La Mefite di Rocca San Felice è un vero e proprio sito naturalistico all’interno della splendida cornice della Val d’Ansanto, in provincia di Avellino. Per raggiungerla, bisogna addentrarsi nelle campagne dell’Alta Irpinia finché il verde della vegetazione non lascia spazio ad un paesaggio “lunare“, dove il silenzio e la quiete vengono interrotti dal ribollire delle acque del laghetto di origine sulfurea. Il laghetto, infatti, è caratterizzato da particolari emissioni di anidride carbonica mista ad acido solfidrico. Un posto, quello della Mefite di Rocca San Felice, unico al mondo, con delle pregevoli caratteristiche naturalistiche. Va detto che, a causa di queste inusuali caratteristiche, il suolo risulta essere inospitale: gli acidi presenti, infatti, rendono difficile la sopravvivenza di piante e animali, ad eccezione di alcune alghe estremofile e di una rara varietà di ginestra, la genista anxantica.

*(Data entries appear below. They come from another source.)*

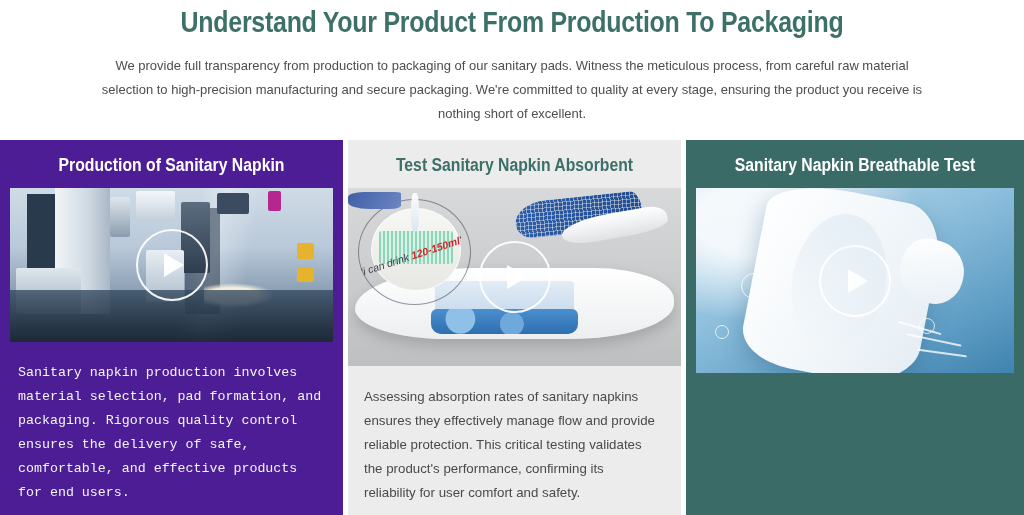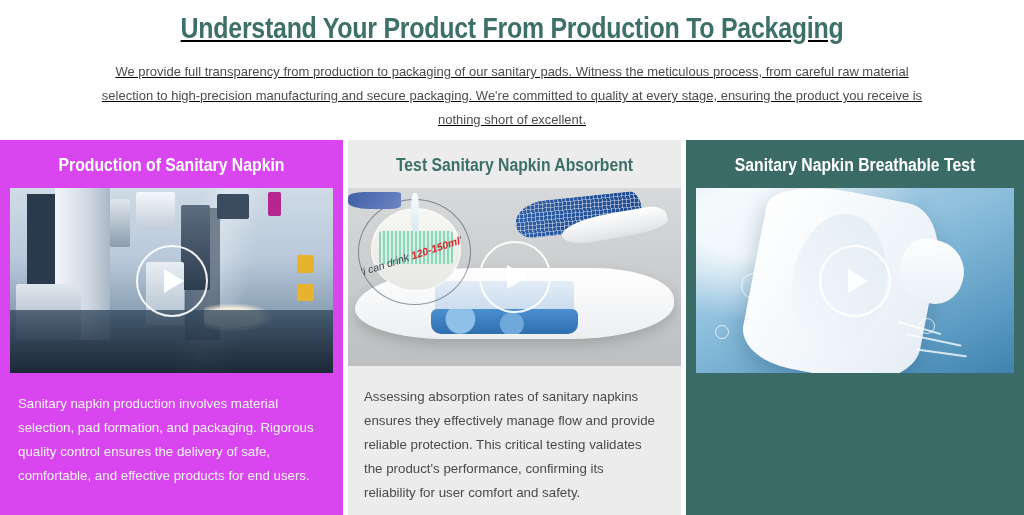--- a/index.html
+++ b/index.html
@@ -13,23 +13,22 @@
 
   .page {
     position: relative;
     width: 1024px;
     height: 515px;
     background: #ffffff;
   }
 
   
   .intro {
-    padding-top: 10px;
+    padding-top: 4px;
     text-align: center;
-    text-decoration: underline;
   }
   .section-title {
     font-family: "Liberation Sans Narrow", "Liberation Sans", sans-serif;
     font-weight: 700;
     font-size: 29px;
     line-height: 36px;
     letter-spacing: -0.3px;
     color: #3d7068;
     transform: scaleX(0.86);
     transform-origin: center;
@@ -57,21 +56,21 @@
     gap: 5px;
   }
 
   .card {
     position: relative;
     height: 375px;
     display: flex;
     flex-direction: column;
     overflow: hidden;
   }
-  .card-1 { width: 343px; background: #d946ef; }
+  .card-1 { width: 343px; background: #4c1d95; }
   .card-2 { width: 333px; background: #ececec; }
   .card-3 { width: 338px; background: #3a6b67; }
 
   .card-title {
     font-family: "Liberation Sans Narrow", "Liberation Sans", sans-serif;
     font-weight: 700;
     font-size: 17.5px;
     line-height: 20px;
     text-align: center;
     padding: 15px 10px 13px 10px;
@@ -271,21 +270,21 @@
     border-top: 12px solid transparent;
     border-bottom: 12px solid transparent;
   }
 
   
   .card-body {
     padding: 19px 18px 10px 18px;
     font-size: 13.3px;
     line-height: 24px;
   }
-  .card-1 .card-body, .card-3 .card-body { color: #f2f5f4; }
+  .card-1 .card-body, .card-3 .card-body { color: #f2f5f4; font-family: Liberation Mono, monospace; }
   .card-2 .card-body { color: #4a4a4a; padding-left: 16px; padding-right: 24px; }
 </style>
 </head>
 <body>
 
 <div class="page">
 
   <div class="intro">
     <h1 class="section-title">Understand Your Product From Production To Packaging</h1>
     <p class="intro-copy">We provide full transparency from production to packaging of our sanitary pads. Witness the meticulous process, from careful raw material selection to high-precision manufacturing and secure packaging. We're committed to quality at every stage, ensuring the product you receive is nothing short of excellent.</p>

Mefite di Rocca San Felice: l’origine del nome

Questo paradiso naturale, prende il nome dalla leggenda della Dea Mefite. Mefite, letteralmente “colei che sta in mezzo“, nasce come divinità pacifica, con il potere di presiedere al paesaggio sia geografico che simbolico. Era colei che presenziava ai dualismi come la vita e la morte, il giorno e la notte, il regno dei vivi e l’oltretomba. La divinità, inizialmente considerata benigna e protettrice, si è poi in seguito trasformata in uno spirito malefico, ispirando numerose leggende che alimentarono le fantasie popolari per secoli. Quindi, l’idea della dea come figura pacifica, lasciò lentamente spazio a quella ostile, al punto che il paesaggio al quale la divinità presta il nome divenne nell’immaginario collettivo il passaggio dalla terra agli Inferi, la cosiddetta “porta dell’inferno“, come veniva riportato anche da Virgilio nel VII Canto dell’Eneide.

Com’è oggi la Mefite di Rocca San Felice

Il fascino di questo luogo antico, spinge studiosi e non a visitarlo, anche se è bene non avvicinarsi troppo e a prestare attenzione soprattutto nei giorni di vento. Le esalazioni che contraddistinguono la Mefite, hanno anche degli aspetti positivi: fino ad epoche recenti a questa, infatti, i pastori transumanti trovavano nel laghetto un valido rimedio ad alcune malattie, come la scabbia ovina e, ancora oggi, è possibile dalle acque mefitiche estrarre dei fanghi idonei alla cura delle articolazioni. Inoltre, i minerali presenti nel suolo e nell’aria influenzano la crescita di erbe spontanee e gli stessi ovini che le brucano, dai quali si produce uno dei latti più famosi, il Pecorino di Carmasciano. In questo posto magico, la natura trova la sua espressione più pura, tutta da scoprire e da ammirare.